Given data =
--------------------------------
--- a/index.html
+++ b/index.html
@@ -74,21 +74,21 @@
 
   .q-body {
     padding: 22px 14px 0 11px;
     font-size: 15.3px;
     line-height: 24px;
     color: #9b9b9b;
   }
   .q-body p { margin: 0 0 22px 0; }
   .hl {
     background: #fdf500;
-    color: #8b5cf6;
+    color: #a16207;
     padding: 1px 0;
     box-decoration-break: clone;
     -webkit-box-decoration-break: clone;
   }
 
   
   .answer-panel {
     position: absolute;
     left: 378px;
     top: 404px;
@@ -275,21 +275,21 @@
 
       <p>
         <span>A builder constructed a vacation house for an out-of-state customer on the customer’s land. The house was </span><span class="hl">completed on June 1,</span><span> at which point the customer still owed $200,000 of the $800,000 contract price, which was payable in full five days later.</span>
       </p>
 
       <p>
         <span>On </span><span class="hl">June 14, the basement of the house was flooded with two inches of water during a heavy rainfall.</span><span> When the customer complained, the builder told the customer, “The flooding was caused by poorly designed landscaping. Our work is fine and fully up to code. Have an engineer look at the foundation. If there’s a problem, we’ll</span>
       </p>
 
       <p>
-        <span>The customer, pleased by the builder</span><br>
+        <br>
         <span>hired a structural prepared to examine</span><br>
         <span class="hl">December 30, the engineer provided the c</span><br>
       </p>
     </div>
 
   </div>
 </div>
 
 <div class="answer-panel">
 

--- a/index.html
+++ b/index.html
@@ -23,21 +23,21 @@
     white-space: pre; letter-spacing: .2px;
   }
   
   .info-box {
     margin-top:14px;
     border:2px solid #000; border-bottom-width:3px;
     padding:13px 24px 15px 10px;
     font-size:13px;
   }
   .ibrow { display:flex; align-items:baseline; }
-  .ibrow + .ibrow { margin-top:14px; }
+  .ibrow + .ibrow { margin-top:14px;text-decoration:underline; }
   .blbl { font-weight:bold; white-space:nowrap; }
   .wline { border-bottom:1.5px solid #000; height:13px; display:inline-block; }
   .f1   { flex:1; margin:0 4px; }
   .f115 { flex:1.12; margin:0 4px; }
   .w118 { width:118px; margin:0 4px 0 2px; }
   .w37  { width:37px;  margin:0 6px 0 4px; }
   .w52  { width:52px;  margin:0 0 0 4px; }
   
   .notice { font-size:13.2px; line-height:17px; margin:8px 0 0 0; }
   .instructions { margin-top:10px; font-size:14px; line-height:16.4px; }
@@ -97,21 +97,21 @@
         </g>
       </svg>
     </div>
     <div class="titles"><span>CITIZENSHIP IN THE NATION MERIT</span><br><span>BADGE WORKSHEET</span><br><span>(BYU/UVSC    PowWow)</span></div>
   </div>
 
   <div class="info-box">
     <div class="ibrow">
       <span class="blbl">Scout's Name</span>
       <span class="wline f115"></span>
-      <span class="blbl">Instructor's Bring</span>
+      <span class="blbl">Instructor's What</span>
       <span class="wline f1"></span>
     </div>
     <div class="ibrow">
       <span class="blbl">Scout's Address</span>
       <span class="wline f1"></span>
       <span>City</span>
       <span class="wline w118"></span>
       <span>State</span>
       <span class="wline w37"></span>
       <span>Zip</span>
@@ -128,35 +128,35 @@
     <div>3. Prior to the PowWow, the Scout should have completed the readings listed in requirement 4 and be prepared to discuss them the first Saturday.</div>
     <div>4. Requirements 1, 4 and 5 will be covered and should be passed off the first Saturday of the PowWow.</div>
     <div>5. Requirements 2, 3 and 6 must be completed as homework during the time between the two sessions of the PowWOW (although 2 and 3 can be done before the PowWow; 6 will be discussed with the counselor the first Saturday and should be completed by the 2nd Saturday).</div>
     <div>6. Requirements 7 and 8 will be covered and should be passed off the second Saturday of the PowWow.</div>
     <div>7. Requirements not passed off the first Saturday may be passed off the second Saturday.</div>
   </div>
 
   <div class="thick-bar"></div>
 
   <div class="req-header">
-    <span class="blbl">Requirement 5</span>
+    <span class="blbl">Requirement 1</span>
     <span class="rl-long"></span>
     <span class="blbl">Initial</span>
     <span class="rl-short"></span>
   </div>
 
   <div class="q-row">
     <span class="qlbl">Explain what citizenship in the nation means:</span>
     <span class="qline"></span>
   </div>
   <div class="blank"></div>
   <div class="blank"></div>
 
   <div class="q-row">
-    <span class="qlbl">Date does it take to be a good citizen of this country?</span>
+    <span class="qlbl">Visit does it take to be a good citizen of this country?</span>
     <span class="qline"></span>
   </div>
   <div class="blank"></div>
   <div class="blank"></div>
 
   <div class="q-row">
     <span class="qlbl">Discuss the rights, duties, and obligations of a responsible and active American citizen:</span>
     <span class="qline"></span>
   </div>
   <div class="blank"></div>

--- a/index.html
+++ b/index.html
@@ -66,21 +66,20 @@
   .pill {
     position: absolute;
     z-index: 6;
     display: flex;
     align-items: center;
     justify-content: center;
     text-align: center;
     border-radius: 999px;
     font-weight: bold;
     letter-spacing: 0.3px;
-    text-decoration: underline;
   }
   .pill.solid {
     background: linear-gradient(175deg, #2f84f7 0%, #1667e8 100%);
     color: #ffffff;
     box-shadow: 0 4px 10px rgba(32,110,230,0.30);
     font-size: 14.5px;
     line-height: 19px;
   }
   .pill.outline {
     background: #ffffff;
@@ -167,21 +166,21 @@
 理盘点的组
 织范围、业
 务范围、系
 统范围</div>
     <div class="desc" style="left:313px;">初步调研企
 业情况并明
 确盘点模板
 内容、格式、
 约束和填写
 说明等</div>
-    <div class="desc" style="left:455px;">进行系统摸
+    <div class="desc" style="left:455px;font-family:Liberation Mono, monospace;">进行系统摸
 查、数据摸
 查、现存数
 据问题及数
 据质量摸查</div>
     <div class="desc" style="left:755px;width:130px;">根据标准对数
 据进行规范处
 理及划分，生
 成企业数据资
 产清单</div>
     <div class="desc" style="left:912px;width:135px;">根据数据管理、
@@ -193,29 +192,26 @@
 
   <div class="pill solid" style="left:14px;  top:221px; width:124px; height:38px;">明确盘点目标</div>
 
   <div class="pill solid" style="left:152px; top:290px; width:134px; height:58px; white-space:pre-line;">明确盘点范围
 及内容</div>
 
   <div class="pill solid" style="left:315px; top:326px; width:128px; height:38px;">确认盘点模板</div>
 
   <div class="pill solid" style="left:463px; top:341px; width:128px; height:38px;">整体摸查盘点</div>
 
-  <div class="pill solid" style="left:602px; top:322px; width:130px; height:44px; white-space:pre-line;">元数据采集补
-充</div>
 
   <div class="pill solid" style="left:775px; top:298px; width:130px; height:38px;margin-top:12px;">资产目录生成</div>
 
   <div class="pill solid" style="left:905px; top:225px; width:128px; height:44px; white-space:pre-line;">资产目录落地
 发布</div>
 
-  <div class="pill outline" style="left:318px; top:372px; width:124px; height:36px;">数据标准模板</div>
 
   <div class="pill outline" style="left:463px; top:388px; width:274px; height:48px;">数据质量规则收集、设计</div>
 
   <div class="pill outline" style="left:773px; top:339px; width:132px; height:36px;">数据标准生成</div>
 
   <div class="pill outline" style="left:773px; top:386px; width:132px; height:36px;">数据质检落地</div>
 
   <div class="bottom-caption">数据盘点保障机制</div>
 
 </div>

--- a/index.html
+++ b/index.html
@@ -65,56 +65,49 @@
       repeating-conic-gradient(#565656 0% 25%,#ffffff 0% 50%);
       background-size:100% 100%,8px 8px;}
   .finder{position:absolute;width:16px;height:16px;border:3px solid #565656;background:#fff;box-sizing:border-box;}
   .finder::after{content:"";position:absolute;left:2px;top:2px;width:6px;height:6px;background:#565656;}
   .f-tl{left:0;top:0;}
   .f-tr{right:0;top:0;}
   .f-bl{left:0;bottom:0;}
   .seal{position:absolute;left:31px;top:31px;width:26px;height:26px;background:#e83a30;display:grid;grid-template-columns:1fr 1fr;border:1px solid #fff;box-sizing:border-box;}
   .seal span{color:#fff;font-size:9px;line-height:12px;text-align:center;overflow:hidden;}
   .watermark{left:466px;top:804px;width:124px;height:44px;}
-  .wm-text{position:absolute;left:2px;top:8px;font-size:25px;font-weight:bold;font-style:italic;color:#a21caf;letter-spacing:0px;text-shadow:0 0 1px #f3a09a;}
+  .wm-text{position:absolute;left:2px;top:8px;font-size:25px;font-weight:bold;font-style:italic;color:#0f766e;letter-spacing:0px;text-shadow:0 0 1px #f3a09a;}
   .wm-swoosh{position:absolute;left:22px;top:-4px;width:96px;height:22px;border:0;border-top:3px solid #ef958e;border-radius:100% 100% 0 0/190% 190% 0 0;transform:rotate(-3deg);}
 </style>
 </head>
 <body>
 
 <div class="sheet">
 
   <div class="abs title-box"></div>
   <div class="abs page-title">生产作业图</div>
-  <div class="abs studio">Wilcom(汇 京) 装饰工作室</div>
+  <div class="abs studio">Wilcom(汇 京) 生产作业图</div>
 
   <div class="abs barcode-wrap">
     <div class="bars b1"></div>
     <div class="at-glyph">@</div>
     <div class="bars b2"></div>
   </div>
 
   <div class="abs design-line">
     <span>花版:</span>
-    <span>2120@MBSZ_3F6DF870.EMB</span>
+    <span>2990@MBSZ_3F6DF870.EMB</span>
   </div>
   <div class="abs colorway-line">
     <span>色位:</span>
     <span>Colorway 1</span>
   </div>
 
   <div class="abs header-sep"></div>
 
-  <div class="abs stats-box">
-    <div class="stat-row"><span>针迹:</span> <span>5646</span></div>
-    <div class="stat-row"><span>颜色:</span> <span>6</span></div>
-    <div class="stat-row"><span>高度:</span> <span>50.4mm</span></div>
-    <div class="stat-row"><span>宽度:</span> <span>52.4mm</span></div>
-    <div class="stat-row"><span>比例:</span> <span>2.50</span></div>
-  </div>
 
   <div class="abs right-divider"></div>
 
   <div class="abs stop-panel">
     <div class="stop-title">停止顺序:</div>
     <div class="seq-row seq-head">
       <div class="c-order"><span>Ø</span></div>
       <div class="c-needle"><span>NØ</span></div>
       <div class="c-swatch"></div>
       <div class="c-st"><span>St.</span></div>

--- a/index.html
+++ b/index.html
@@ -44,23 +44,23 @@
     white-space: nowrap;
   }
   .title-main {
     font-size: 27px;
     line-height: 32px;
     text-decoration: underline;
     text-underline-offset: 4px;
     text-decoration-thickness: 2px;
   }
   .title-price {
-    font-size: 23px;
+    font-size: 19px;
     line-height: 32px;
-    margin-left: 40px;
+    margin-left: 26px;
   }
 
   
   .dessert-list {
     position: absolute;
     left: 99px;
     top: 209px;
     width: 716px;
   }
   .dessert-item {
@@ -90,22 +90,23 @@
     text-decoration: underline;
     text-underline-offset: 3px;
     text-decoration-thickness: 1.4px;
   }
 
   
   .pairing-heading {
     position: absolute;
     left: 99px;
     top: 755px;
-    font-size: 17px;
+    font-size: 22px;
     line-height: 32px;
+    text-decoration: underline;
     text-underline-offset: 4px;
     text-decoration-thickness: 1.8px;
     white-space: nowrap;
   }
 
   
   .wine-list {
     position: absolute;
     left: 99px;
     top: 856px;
--------------------------------
Work item =
Using the data above, tally the lines that contain the string "passed" and state only the result.

Answer to this problem =
3